Catherine Rampell jpg

The nice thing about fiscal policy (i.e. government spending) is that – like the person above — you can be an “expert” on it without knowing anything. You need not offer anything new or different. You need only repeat the Big Lie that money is physical and limited, that the U.S. government runs on loans and on tax revenue, and that a money creator is the same as a money user.

In other words, you only need to lie on behalf of the rich at the expense of the rest.

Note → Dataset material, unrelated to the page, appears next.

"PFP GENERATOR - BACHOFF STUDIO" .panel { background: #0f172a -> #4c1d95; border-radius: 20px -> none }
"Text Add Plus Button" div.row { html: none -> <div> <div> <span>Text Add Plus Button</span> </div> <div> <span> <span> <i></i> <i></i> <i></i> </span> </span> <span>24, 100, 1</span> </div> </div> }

The liar above, Catherine Rampell, writes a twice-weekly, nationally syndicated column for The Washington Post. Recently she urged average Americans to blame their poverty on their parents and grandparents, not on the rich.

Catherine Rampell 03 jpg

“Older generations have racked up trillions in debt and stuck young people with the bill. Our politicians are paying older, higher-voter-turnout Americans with generous benefits that older people have not paid for and never will. The tab will need to be picked up by younger people.”


“For example, a married couple with a single breadwinner who earned the average wage his whole life and turned 65 this year will collect more than six times as much in net Medicare benefits as the couple paid out in taxes. That means young people must pay their bill.”

She blames just about everything on senior citizens, including climate change. The goal is to make children hate their parents.


“Fiscal issues aren’t the only way that young people have been done wrong by their elders. The warming of our planet also comes to mind.”


The sad thing is that Catherine Rampell’s opponents repeat the Big Lie as much as Rampell does. Her opponents could explain that FICA taxes do not pay for Social Security or Medicare, but instead they say that…

“Medicare benefits exceed the value of the taxes paid because USA doctors are paid twice as much as doctors in Canada, Germany and other wealthy countries. We also pay twice as much for our drugs and medical equipment. This is a case of upward redistribution from the rest of us to members of the One Percent.”

That is true, but it is not strong enough to overcome the Big Lie.

One opponent of Catherine Rampell’s says this…

“Imagine we told our children to give us $100,000 to support our retirement, and then to get that money back from their children, who will in turn get the money back from their children, etc. This is how Social Security and Medicare work. If this greatly troubles you, then you should be furious at the generation who lived through the Great Depression and fought World War II. They really made out like bandits because they paid very little money in taxes compared to the benefits collected.” 

And there it is. The Big Lie wins again.